● AIM OF THE EXERCISE: In the records that follow, locate every line with "work" and extract it.
======== ENTRIES SHOWN ========
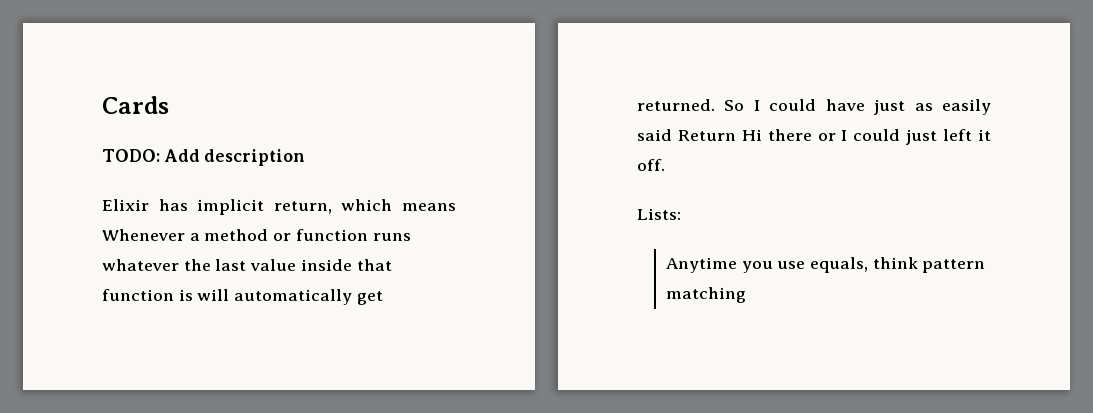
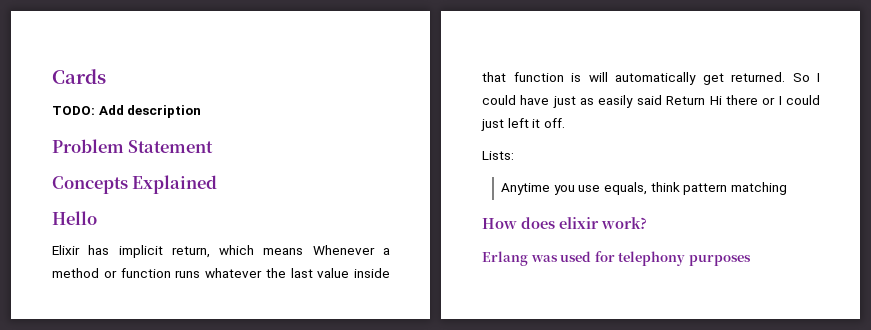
(306, 157) none -> [52,139,214,153] [52,175,218,194] [52,211,97,225] // Problem Statement // Concepts Explained // Hello
(746, 295) none -> [482,217,647,229] [482,251,751,266] // How does elixir work? // Erlang was used for telephony purposes

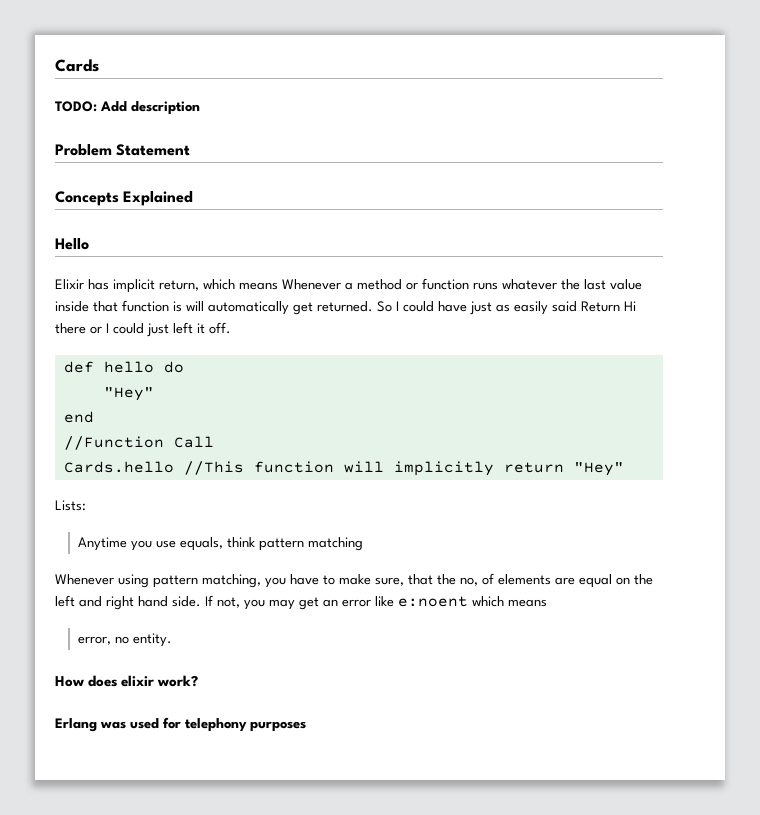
(565, 123) none -> [63,361,184,373] [103,387,154,401] [63,411,94,423] [63,436,214,450] [63,461,624,476] // def hello do // "Hey" // end // //Function Call // Cards.hello //This function will implicitly return "Hey"
(787, 188) none -> [55,573,653,588] [55,595,547,610] [77,633,172,647] // Whenever using pattern matching, you have to make sure, that the no, of elements are equal on the left and right hand side. If not, you may get an error like e:noent which means // error, no entity.

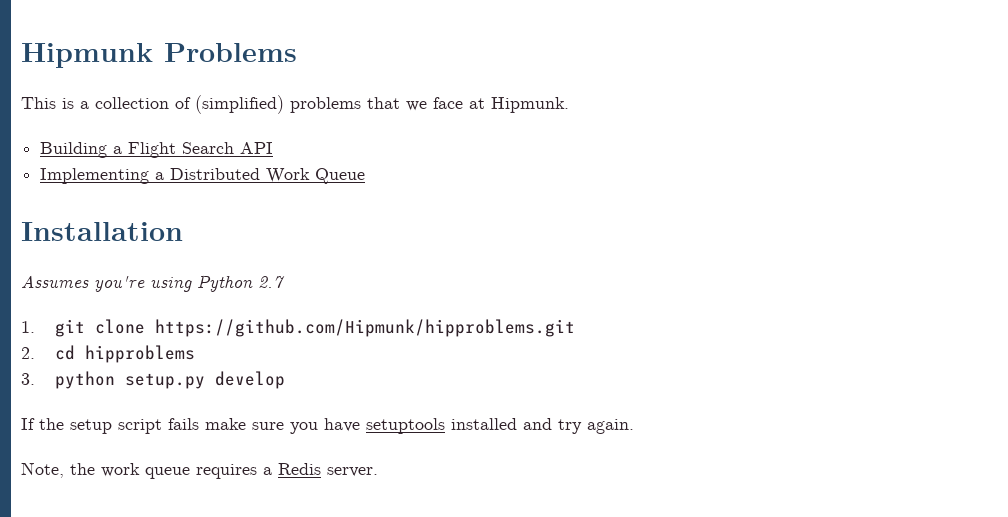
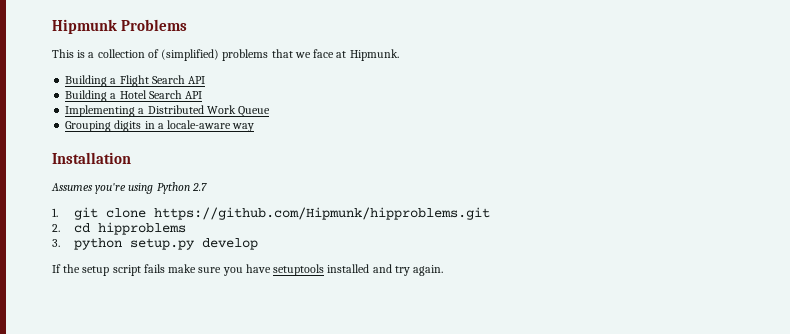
(274, 148) none -> [65,90,203,102] // Building a Hotel Search API
(366, 176) none -> [65,120,255,132] // Grouping digits in a locale-aware way
[21,462,378,479] // Note, the work queue requires a Redis server. -> (444, 270) none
========
● ANSWER BOX:
(746, 295) none -> [482,217,647,229] [482,251,751,266] // How does elixir work? // Erlang was used for telephony purposes
[21,462,378,479] // Note, the work queue requires a Redis server. -> (444, 270) none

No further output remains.